_TASK DETAILS_
Please reproduce verbatim the lines below, from the first through the one with "row order: Label".

--------------------------------------------------

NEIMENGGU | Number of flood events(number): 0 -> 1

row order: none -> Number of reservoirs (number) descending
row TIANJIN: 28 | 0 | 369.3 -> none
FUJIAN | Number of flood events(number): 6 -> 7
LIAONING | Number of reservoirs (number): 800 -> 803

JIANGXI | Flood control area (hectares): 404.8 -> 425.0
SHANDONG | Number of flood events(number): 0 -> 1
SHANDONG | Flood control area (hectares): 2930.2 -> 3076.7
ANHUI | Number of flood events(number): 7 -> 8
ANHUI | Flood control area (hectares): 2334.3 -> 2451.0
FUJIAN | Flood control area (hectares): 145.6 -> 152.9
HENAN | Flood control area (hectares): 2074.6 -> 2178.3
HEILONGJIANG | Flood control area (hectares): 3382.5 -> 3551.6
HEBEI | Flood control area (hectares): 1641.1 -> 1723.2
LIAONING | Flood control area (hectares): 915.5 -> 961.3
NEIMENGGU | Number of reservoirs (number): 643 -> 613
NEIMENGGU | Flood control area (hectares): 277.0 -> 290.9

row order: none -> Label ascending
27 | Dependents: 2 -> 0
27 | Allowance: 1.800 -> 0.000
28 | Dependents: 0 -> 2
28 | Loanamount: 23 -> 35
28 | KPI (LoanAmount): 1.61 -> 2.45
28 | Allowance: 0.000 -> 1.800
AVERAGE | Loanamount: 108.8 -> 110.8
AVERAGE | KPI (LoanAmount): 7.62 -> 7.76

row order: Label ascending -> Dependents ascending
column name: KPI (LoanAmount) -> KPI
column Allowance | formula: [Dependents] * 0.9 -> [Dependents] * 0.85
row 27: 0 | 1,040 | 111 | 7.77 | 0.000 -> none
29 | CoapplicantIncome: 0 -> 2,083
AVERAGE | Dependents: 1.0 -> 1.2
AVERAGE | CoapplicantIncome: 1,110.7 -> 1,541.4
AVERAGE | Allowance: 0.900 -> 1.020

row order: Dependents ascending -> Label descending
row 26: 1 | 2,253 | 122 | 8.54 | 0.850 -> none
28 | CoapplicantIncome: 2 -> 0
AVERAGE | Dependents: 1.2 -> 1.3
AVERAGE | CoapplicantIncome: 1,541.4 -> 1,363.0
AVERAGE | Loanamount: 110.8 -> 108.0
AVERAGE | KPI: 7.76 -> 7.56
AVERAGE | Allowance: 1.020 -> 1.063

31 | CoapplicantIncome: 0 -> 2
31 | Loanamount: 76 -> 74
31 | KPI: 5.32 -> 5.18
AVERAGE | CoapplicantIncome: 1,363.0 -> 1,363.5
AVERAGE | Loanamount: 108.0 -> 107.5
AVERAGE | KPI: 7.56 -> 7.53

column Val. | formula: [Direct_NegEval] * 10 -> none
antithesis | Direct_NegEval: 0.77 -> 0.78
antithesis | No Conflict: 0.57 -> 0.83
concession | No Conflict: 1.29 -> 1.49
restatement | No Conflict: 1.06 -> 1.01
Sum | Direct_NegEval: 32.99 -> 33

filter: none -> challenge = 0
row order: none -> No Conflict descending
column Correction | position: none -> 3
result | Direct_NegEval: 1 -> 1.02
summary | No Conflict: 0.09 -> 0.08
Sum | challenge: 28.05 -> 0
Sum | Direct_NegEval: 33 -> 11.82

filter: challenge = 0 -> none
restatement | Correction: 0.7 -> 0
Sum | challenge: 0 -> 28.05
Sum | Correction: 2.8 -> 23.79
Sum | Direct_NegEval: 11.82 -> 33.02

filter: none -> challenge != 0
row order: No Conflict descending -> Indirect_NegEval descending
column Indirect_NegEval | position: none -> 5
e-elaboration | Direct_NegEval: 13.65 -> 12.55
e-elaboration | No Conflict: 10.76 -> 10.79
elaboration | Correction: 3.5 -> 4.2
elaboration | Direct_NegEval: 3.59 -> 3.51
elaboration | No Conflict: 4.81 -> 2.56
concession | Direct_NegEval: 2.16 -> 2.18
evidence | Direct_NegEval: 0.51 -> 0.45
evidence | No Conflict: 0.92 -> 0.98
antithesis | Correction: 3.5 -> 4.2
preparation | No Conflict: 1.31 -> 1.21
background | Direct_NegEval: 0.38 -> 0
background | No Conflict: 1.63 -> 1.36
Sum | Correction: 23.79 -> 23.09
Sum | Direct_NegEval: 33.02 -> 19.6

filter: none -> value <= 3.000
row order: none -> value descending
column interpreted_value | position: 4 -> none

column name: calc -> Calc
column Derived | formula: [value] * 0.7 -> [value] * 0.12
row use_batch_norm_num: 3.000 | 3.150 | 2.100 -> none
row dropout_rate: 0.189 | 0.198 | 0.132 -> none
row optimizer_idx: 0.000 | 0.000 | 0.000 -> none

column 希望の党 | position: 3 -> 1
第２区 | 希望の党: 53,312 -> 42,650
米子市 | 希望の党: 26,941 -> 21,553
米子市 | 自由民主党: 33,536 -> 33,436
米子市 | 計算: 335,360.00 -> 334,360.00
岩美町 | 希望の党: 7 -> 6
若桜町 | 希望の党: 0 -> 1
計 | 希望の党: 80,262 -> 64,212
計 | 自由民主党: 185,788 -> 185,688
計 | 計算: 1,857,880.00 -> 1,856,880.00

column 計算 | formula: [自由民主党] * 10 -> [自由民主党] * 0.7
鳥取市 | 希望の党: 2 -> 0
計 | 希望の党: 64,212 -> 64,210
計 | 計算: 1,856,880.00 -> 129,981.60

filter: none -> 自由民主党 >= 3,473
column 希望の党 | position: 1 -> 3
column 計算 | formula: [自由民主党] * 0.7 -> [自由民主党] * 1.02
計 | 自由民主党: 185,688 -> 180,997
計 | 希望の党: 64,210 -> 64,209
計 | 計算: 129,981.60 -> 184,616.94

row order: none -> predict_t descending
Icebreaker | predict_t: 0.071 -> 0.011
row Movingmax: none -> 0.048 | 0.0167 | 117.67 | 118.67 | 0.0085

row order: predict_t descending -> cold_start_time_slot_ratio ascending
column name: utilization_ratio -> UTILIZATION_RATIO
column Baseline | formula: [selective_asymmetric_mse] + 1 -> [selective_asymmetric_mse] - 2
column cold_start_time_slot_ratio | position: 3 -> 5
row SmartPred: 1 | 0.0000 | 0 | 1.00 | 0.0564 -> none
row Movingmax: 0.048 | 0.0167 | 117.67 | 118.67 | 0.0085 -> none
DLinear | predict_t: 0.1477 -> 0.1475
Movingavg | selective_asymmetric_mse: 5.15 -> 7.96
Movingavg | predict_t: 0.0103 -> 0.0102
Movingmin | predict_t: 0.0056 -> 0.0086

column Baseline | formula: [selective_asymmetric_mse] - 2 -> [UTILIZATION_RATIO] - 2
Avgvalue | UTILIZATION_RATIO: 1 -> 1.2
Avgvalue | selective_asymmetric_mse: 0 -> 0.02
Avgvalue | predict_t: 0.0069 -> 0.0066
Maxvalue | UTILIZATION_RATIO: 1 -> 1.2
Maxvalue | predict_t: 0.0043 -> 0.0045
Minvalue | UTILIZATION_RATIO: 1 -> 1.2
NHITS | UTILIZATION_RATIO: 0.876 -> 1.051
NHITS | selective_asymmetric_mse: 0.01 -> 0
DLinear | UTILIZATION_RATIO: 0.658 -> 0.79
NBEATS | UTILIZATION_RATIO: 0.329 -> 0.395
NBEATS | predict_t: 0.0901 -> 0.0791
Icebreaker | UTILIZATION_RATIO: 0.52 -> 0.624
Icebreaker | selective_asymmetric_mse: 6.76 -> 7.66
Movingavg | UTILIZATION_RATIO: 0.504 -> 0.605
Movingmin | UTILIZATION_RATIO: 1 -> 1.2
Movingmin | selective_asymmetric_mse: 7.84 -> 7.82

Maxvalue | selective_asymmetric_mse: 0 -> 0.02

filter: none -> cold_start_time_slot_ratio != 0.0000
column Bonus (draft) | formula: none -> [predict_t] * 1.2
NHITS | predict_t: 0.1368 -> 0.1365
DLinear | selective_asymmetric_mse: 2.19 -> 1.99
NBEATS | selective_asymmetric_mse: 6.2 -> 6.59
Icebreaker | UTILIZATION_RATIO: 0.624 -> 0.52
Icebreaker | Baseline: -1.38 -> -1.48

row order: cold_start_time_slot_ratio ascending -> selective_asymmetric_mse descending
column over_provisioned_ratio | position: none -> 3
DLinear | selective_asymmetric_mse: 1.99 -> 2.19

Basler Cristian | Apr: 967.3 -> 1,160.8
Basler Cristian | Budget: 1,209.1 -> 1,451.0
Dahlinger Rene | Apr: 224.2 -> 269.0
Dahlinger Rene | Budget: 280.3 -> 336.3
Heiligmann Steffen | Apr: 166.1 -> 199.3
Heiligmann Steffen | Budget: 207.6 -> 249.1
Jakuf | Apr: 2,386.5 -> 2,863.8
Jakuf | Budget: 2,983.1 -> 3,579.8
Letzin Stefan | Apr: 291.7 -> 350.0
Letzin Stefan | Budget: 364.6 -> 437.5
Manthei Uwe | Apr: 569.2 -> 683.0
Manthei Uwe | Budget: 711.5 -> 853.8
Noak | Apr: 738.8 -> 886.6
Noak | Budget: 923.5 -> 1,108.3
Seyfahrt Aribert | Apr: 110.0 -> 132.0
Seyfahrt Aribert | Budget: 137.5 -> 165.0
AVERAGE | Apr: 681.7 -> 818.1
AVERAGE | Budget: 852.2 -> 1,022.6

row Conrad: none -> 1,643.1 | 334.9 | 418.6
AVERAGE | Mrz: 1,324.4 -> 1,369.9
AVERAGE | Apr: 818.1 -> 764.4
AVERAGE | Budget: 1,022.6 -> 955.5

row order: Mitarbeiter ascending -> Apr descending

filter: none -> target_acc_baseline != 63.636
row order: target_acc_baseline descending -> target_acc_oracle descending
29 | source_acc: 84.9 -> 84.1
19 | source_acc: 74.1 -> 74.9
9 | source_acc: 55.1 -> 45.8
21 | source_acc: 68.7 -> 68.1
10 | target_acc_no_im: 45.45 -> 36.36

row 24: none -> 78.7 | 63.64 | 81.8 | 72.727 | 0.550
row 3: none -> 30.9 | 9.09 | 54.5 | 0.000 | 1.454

--------------------------------------------------

_OUTPUT FOR THIS TASK_
NEIMENGGU | Number of flood events(number): 0 -> 1

row order: none -> Number of reservoirs (number) descending
row TIANJIN: 28 | 0 | 369.3 -> none
FUJIAN | Number of flood events(number): 6 -> 7
LIAONING | Number of reservoirs (number): 800 -> 803

JIANGXI | Flood control area (hectares): 404.8 -> 425.0
SHANDONG | Number of flood events(number): 0 -> 1
SHANDONG | Flood control area (hectares): 2930.2 -> 3076.7
ANHUI | Number of flood events(number): 7 -> 8
ANHUI | Flood control area (hectares): 2334.3 -> 2451.0
FUJIAN | Flood control area (hectares): 145.6 -> 152.9
HENAN | Flood control area (hectares): 2074.6 -> 2178.3
HEILONGJIANG | Flood control area (hectares): 3382.5 -> 3551.6
HEBEI | Flood control area (hectares): 1641.1 -> 1723.2
LIAONING | Flood control area (hectares): 915.5 -> 961.3
NEIMENGGU | Number of reservoirs (number): 643 -> 613
NEIMENGGU | Flood control area (hectares): 277.0 -> 290.9

row order: none -> Label ascending
27 | Dependents: 2 -> 0
27 | Allowance: 1.800 -> 0.000
28 | Dependents: 0 -> 2
28 | Loanamount: 23 -> 35
28 | KPI (LoanAmount): 1.61 -> 2.45
28 | Allowance: 0.000 -> 1.800
AVERAGE | Loanamount: 108.8 -> 110.8
AVERAGE | KPI (LoanAmount): 7.62 -> 7.76

row order: Label ascending -> Dependents ascending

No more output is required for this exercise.